[Extracted information Boundary: Start]

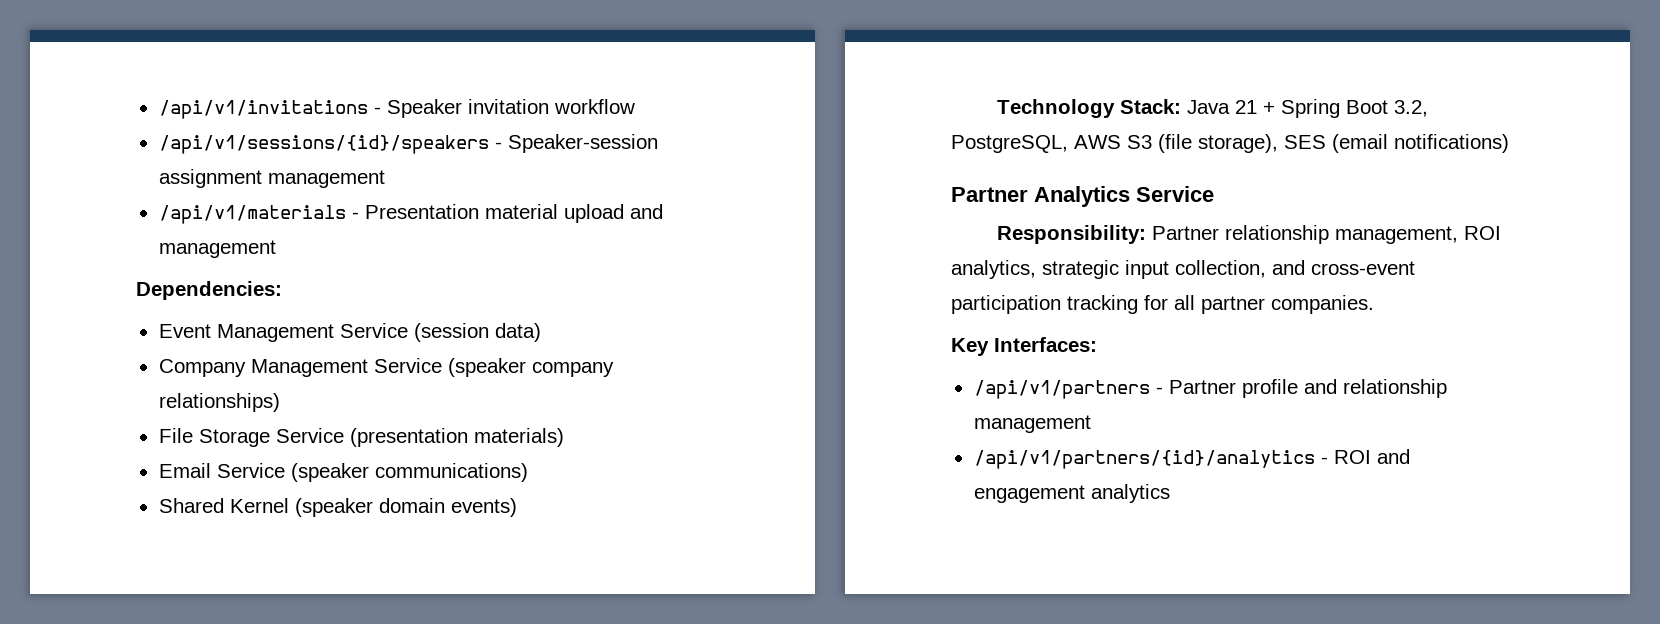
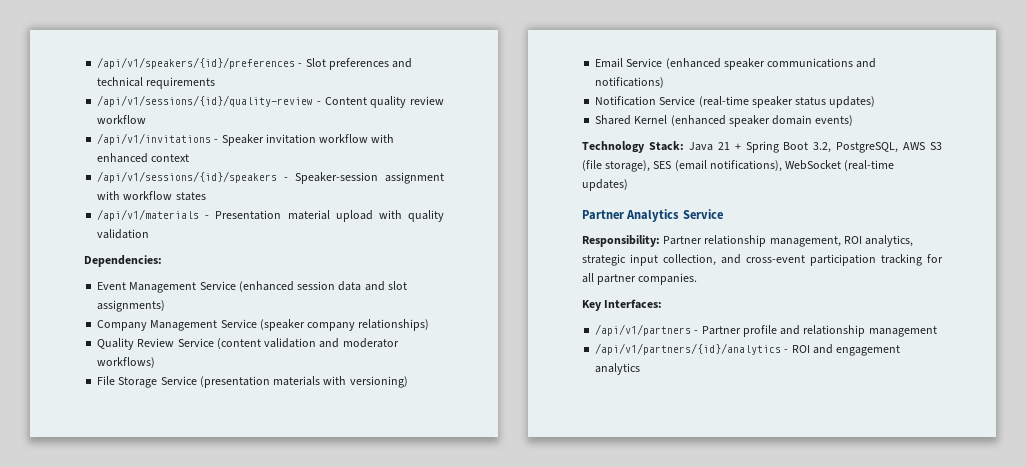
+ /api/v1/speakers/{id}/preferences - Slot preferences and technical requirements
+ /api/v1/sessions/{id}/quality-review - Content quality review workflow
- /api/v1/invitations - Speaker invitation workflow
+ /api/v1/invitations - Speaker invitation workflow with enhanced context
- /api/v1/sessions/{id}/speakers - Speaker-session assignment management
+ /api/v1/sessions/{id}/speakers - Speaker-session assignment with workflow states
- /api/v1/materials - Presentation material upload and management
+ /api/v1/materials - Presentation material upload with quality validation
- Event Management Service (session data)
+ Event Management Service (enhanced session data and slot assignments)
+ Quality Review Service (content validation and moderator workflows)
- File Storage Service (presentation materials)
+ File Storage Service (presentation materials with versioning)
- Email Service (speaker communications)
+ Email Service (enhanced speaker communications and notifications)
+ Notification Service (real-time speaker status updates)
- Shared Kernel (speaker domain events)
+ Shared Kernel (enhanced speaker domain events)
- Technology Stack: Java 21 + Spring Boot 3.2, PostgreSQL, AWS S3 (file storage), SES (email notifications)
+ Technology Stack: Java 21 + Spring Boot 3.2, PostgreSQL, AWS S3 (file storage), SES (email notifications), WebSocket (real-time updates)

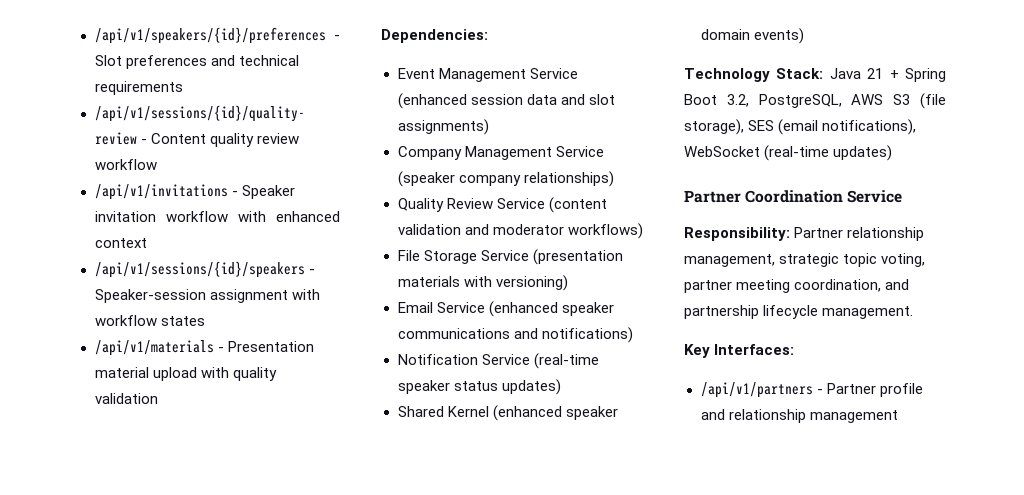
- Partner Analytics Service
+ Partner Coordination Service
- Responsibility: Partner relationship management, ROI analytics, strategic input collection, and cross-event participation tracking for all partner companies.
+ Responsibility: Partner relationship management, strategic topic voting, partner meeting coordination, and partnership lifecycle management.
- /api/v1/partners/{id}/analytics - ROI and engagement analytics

[Extracted information Boundary: End]

### Task instructions
Leaving the pictures out, output the material exactly as it appears.

### Response to this exercise
+ /api/v1/speakers/{id}/preferences - Slot preferences and technical requirements
+ /api/v1/sessions/{id}/quality-review - Content quality review workflow
- /api/v1/invitations - Speaker invitation workflow
+ /api/v1/invitations - Speaker invitation workflow with enhanced context
- /api/v1/sessions/{id}/speakers - Speaker-session assignment management
+ /api/v1/sessions/{id}/speakers - Speaker-session assignment with workflow states
- /api/v1/materials - Presentation material upload and management
+ /api/v1/materials - Presentation material upload with quality validation
- Event Management Service (session data)
+ Event Management Service (enhanced session data and slot assignments)
+ Quality Review Service (content validation and moderator workflows)
- File Storage Service (presentation materials)
+ File Storage Service (presentation materials with versioning)
- Email Service (speaker communications)
+ Email Service (enhanced speaker communications and notifications)
+ Notification Service (real-time speaker status updates)
- Shared Kernel (speaker domain events)
+ Shared Kernel (enhanced speaker domain events)
- Technology Stack: Java 21 + Spring Boot 3.2, PostgreSQL, AWS S3 (file storage), SES (email notifications)
+ Technology Stack: Java 21 + Spring Boot 3.2, PostgreSQL, AWS S3 (file storage), SES (email notifications), WebSocket (real-time updates)

- Partner Analytics Service
+ Partner Coordination Service
- Responsibility: Partner relationship management, ROI analytics, strategic input collection, and cross-event participation tracking for all partner companies.
+ Responsibility: Partner relationship management, strategic topic voting, partner meeting coordination, and partnership lifecycle management.
- /api/v1/partners/{id}/analytics - ROI and engagement analytics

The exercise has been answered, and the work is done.